Editor’s note: Like Christian, I also love White Sands National Park, both for its unique white gypsum sand and the ability to run as fast as one can down a dune. It is worth a visit, and Christian’s page (click here) is as well, especially if you like national parks.

I’ve always made an effort to be honest with my readers. I’ll continue that tradition by admitting to you that I’m not impressed by every national park. Not every park is the Pinnacle of quality, if you catch my drift. White Sands National Park was a lowly National Monument when I was there, but it’s definitely as deserving as any place in this great nation to hold the National Park status that it has today.

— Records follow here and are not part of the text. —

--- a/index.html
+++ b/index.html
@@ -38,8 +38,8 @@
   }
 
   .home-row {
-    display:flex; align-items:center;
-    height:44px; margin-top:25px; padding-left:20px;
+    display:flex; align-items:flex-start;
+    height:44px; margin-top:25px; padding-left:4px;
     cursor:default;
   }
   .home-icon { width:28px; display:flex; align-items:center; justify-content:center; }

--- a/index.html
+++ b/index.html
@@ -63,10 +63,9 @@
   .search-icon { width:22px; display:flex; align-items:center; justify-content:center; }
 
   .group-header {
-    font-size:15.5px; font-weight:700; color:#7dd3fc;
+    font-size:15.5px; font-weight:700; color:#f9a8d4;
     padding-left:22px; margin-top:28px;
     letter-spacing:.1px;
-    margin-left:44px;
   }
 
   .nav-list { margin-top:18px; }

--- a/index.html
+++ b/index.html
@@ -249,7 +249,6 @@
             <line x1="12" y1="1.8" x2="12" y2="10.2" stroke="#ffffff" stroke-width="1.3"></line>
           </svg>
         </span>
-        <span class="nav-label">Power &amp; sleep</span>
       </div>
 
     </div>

In actuality, the difference between a “park” and a “monument” is mostly nominal, but you’ll have to read the blog of someone smarter than I am to really get to the bottom of that.

There are a few negative Yelp reviews for White Sands, but I recommend you ignore them. I suspect Anakin is a bit biased based on some sort of past trauma and it’s probably hard for Gabriel to be objective. Personally, I’m proud to give this place a five-star review.

New Mexico, from my outsider’s perspective, is a land filled with small historic town centers that radiate into sprawling suburbs uninhibited by the desert. After you get past the strip malls, the suburbs fade into sparse single-family homes, and then ranches. Beyond, you’ll find wide-open God’s Country, then a strip-mine, then more God’s Country. That’s where White Sands National Park is. If you leave El Paso headed southbound, you’ll immediately find yourself in Juarez, Mexico, but if you head northbound for a couple hours instead through the New Mexican desert, that’s where you’ll find the 275 square miles of ever-shifting dunes we now call White Sands National Park.

The desert isn’t quite as glamorous as the forest, I’ll grant you that. For those willing to slow down, however, I promise you’ll find the desert equally as awe-inspiring. The skunkbrush is a shrub here that grows dense, deep roots so that the plant can survive, even after a dune slowly drifts out from under it. This happens often, and the skunkbrush holds the sand together in what ends up effectually serving as a pedestal on which the plant then stands. Then foxes dig into the pedestals to make their homes. Conversely, the soaptree yucca grows tall, just in case the shifting sands grow the dune taller; the plant makes an effort to make sure it doesn’t get swallowed by the shifting dunes.

White Sands has fascinating life all around!

The foxes, lizards, and mice who live here have all adapted to be a lighter color than their counterparts in the surrounding desert, where the sand is a little darker. Most of the animals are nocturnal anyway, though, because oppressive desert heat makes it hard for them to move around during the day.

Tourists are allowed to wander around here without the benefit of a trail. As anywhere, people should respect the plant life, and keep their hands and feet to themselves, but it’s a notable feature here that you needn’t restrict your hike to any trail. That said, tourists should keep landmarks within sight, because the expansiveness of the place can make it very easy to get lost, and it’s extremely difficult to judge scale without the benefit of landmarks.

The dunes make for amazing isolation, but are also easy to get lost in

Prior to modern tourists, Native Americans seem to have arrived in this area initially after the last ice age around 11,000 years ago. Much more recently, European Americans arrived in the late 1800s, soon followed by the railroad and a stream of settlers in search of manifest destiny. More recently still, the federal government did not see the immutable subtle awe of this place, and in 1945 the first atomic bomb was detonated at Trinity Site, just 100 miles north of here. In fact, on the White Sands NPS website, they’ll politely give you a schedule of when missile tests – there is still an active range just across the highway – will be and let you know that “for visitor safety, the only road into the dunefield, Dunes Drive, may be closed for periods of up to three hours during missile tests.”

Ninja kicks in the desert

All told, White Sands is a spectacular place to enjoy the beauty vested in this great nation, take a few funny pictures, and appreciate the quiet history to which this desert patiently nods.